Some three hours' slow march from the city, I caught sight of a multi-colored blur in the distance, which soon resolved itself into a vast patchwork of vivid green and orange squares, scattered across the rock a few kilometers ahead. We'd just left the central plateau behind, and the ground now sloped gently down all the way to the coast; whether it was that modest gradient, or the end of the march coming into view, the going seemed suddenly easier. Thirty minutes later, the people around me stopped and began to pitch their own tents.

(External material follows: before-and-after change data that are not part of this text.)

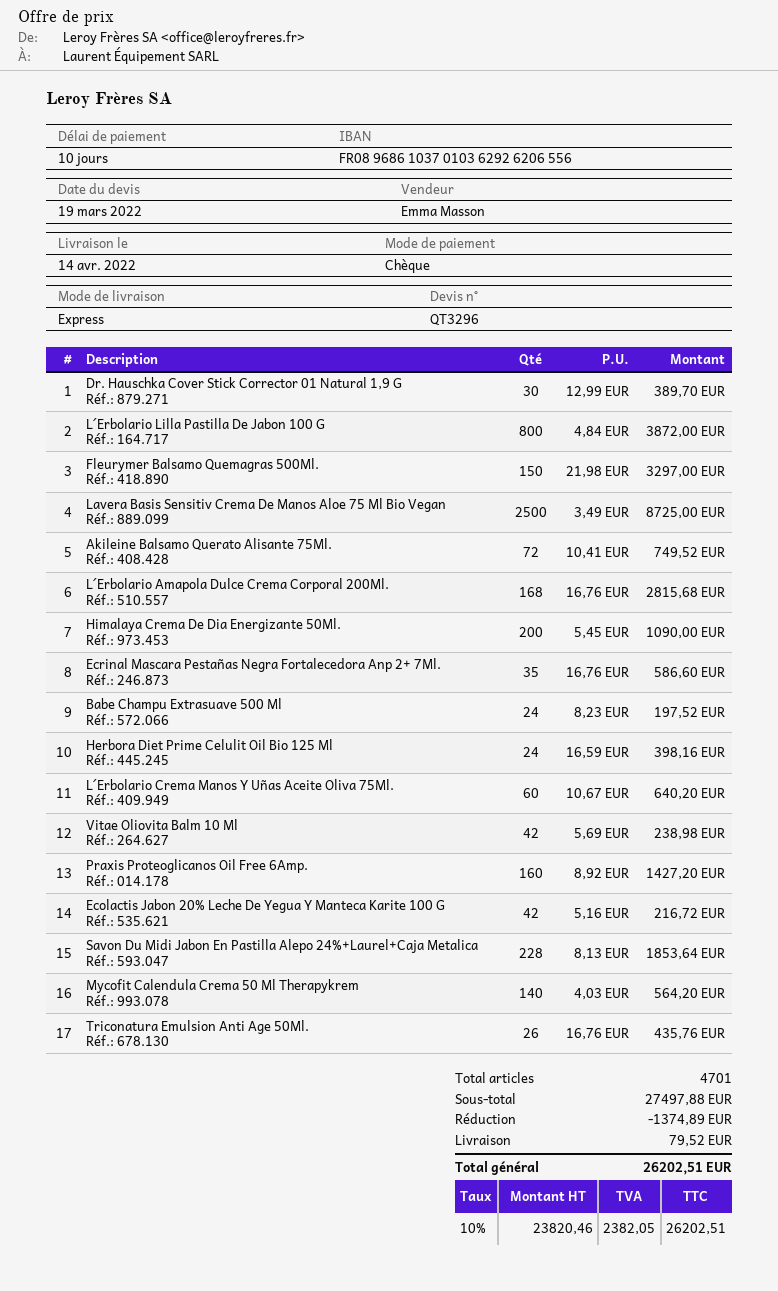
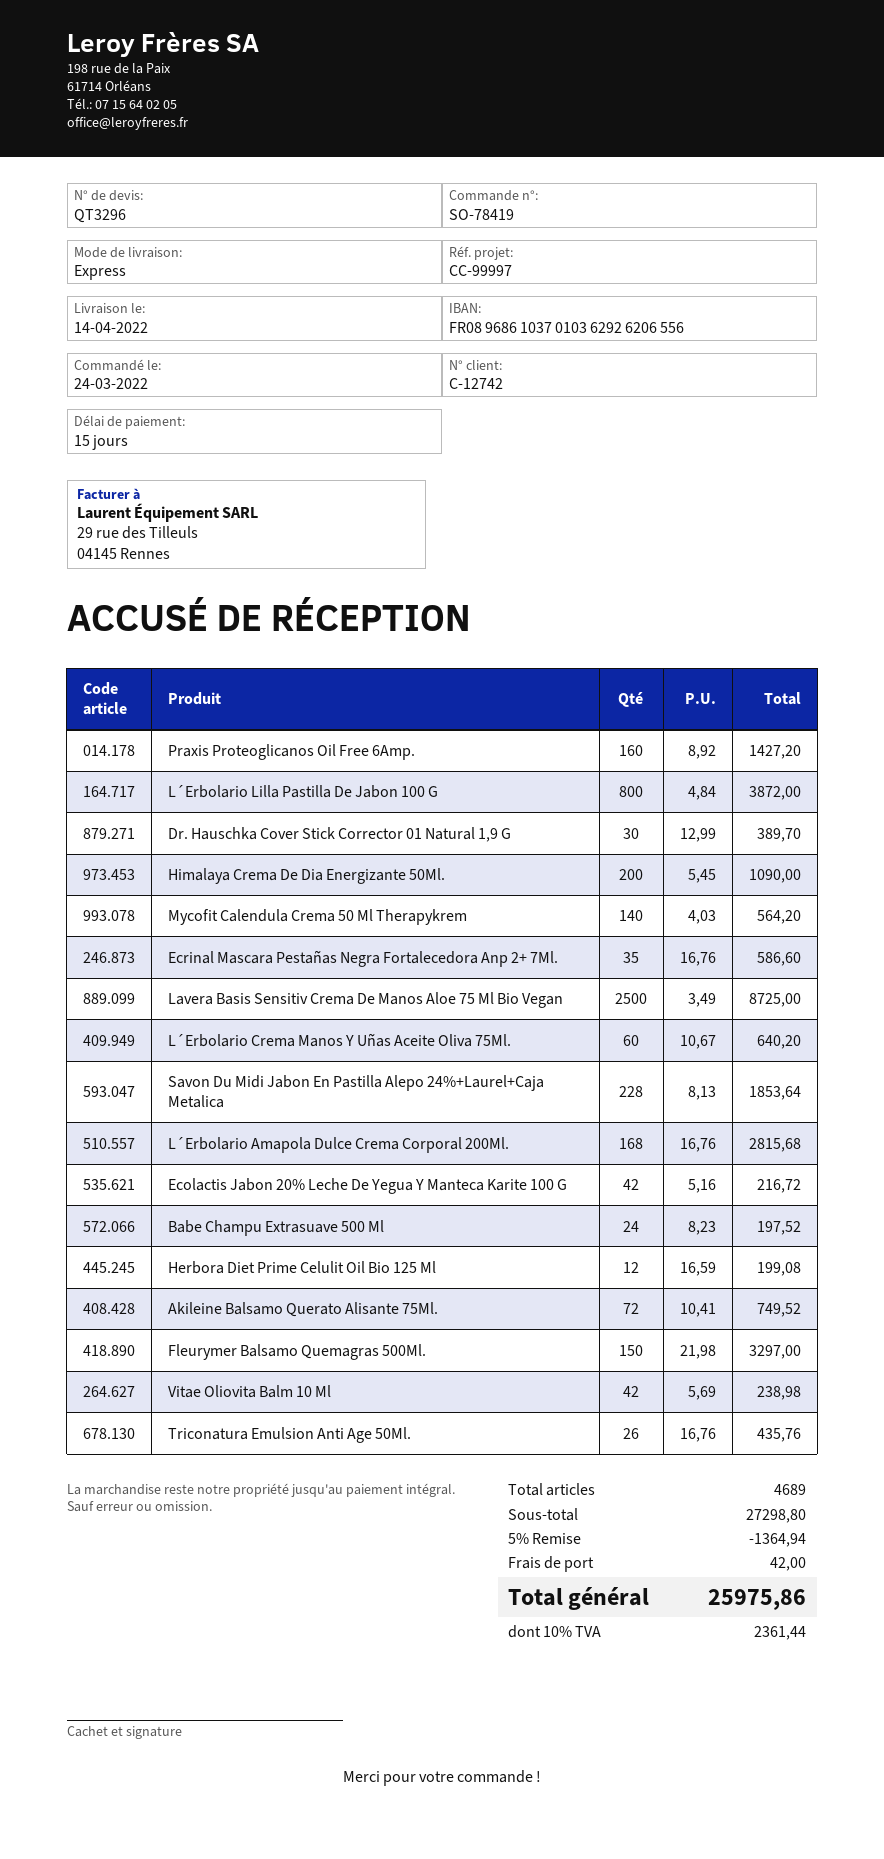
payment terms: 10 days -> 15 days
Herbora Diet Prime Celulit Oil Bio 125 Ml: 24 x 16.59 = 398.16 -> 12 x 16.59 = 199.08
total quantity: 4701 -> 4689
subtotal: 27497.88 -> 27298.80
discount: 1374.89 -> 1364.94
shipping: 79.52 -> 42.00
tax: 10% = 2382.05 -> 10% = 2361.44
total: 26202.51 -> 25975.86

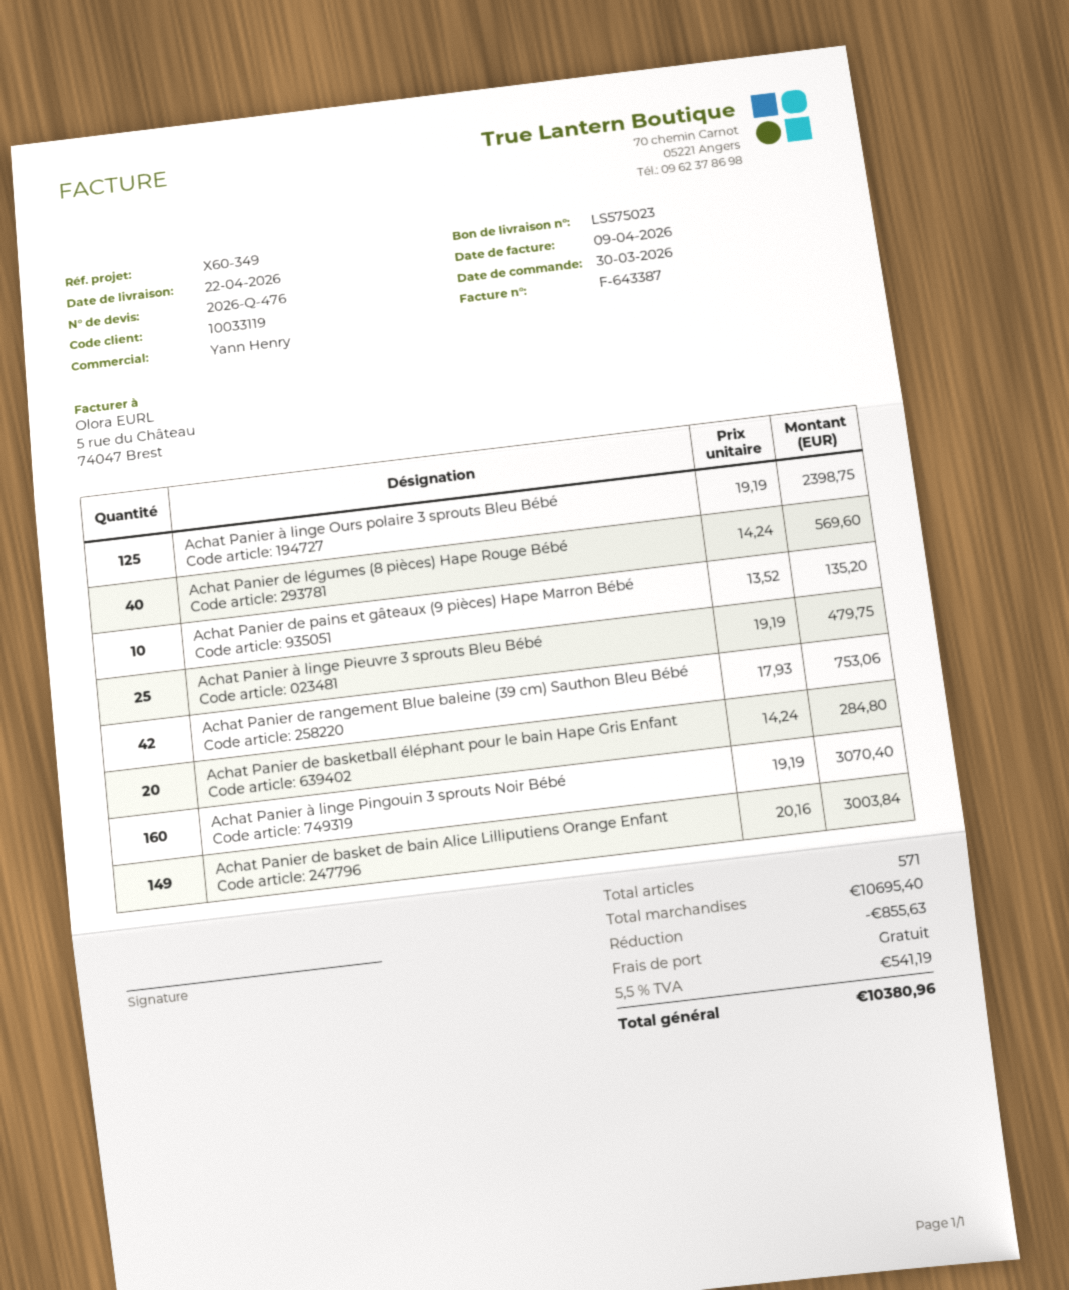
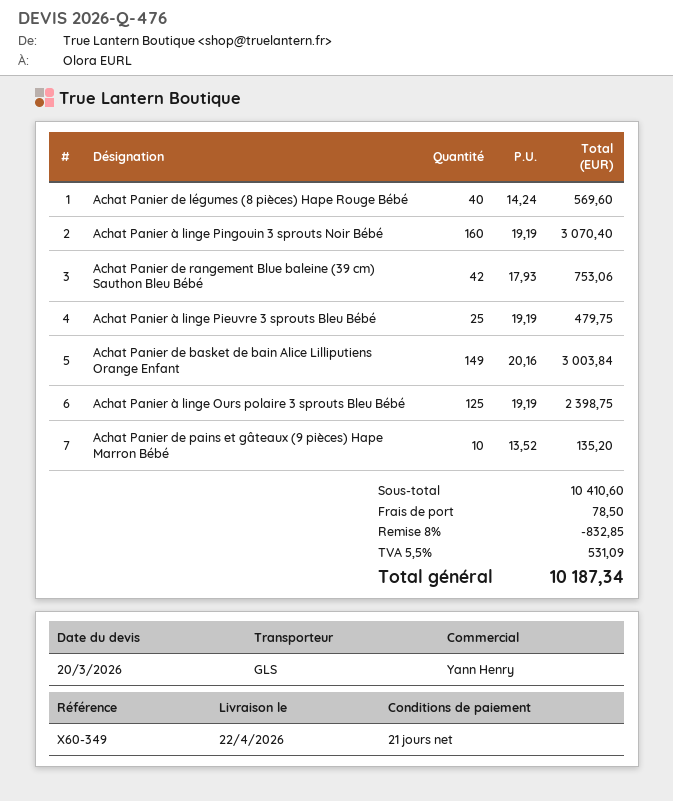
Achat Panier de basketball éléphant pour le bain Hape Gris Enfant: 20 x 14.24 = 284.80 -> none
subtotal: 10695.40 -> 10410.60
discount: 855.63 -> 832.85
shipping: 0.00 -> 78.50
tax: 5.5% = 541.19 -> 5.5% = 531.09
total: 10380.96 -> 10187.34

I sat on my suitcase and rested for a while, then dutifully commenced recording. Whether the evacuation had been rehearsed or not, the island itself collaborated with the refugees so fully as they set up camp that the process looked more like the smooth slotting into place of missing components in an elaborate machine—the logical completion of a function the bare rock had always implied—than any kind of desperate attempt to improvise in an emergency. One tear-sized droplet of signaling peptide was enough to start the cascade which instructed the lithophiles to open a shaft to a buried freshwater artery—and by the time I'd seen the third pump installed, I'd learned to recognize the characteristic swirl of green-and-blue trace minerals which marked the sites where wells could be formed. Sewerage took a little longer—the shafts were wider and deeper, and the access points rarer.
This was the flipside of Ned Landers' mad, tire-eating survivalist nightmare: autonomy-through-biotech, but without the extremism and paranoia. I only hoped that the founders and designers of Stateless— the Californian anarchists who'd worked for EnGeneUity all those decades ago—were still alive to see how well their invention was serving its purpose.
By noon, with royal blue marquees providing shade for the water pumps, bright red tents erected over the latrines, and even a rudimentary first-aid center, I believed I understood what the medic had meant when she'd warned me not to think that I knew better than the locals. I checked the damage map of the city; it was no longer being updated, but at the last recorded count, over two hundred buildings—including the hotel—had been leveled.
Maybe
I recorded everything, and dispatched the footage to SeeNet's news room with narration which I hoped would limit the perverse downside: the less dramatic the anarchists' plight, the less chance there was of any grass roots political backlash against the invasion. I didn't want to see Stateless discredited, with commentators tutting wisely that it had always been destined to slide into the abyss—but when it took a thousand corpses a day to raise a flicker of interest from the average viewer, if I painted too sanguine a picture the exodus would be a non-story.
The first truck from the coast which I sighted ran out of food long before it came near us. By three p.m., though, with the sixth delivery, two market tents had been set up near one of the water pumps and an ad hoc "restaurant" was under construction. Forty minutes later, I sat on a folding chair in the shade of a photovoltaic awning, with a bowl of steaming sea urchin stew on my lap. There were a dozen other people eating out, forced to flee without their own cooking equipment; they eyed my camera suspiciously, but admitted that, of course, there'd been plans for leaving the city—first drafted long ago, but discussed and refined every year.
I felt more optimistic than ever—and more out of synch with the mood of the locals. They seemed to be taking the success of the exodus (a small miracle, in my eyes) for granted—but now that they'd come through it unscathed, as they'd always expected, and were waiting for the mercenaries to make the next move, everything had become less certain.
"What do you think will happen in the next twenty-four hours?" I asked one woman with a small boy on her lap. She wrapped her arms around the child protectively, and said nothing.
Outside, someone roared with pain. The restaurant emptied in seconds. I managed to penetrate the crowd which had formed in the narrow square between the markets and the restaurant—and then found myself forced back as they drew away in panic.
A young Fijian man had been lofted meters above the ground by invisible machinery; he was wide-eyed with terror, crying out for help. He was struggling pitifully—but his arms hung at his sides, bloody and ruined, white bone protruding through the flesh of one elbow. The thing which had taken him was too strong to be fought.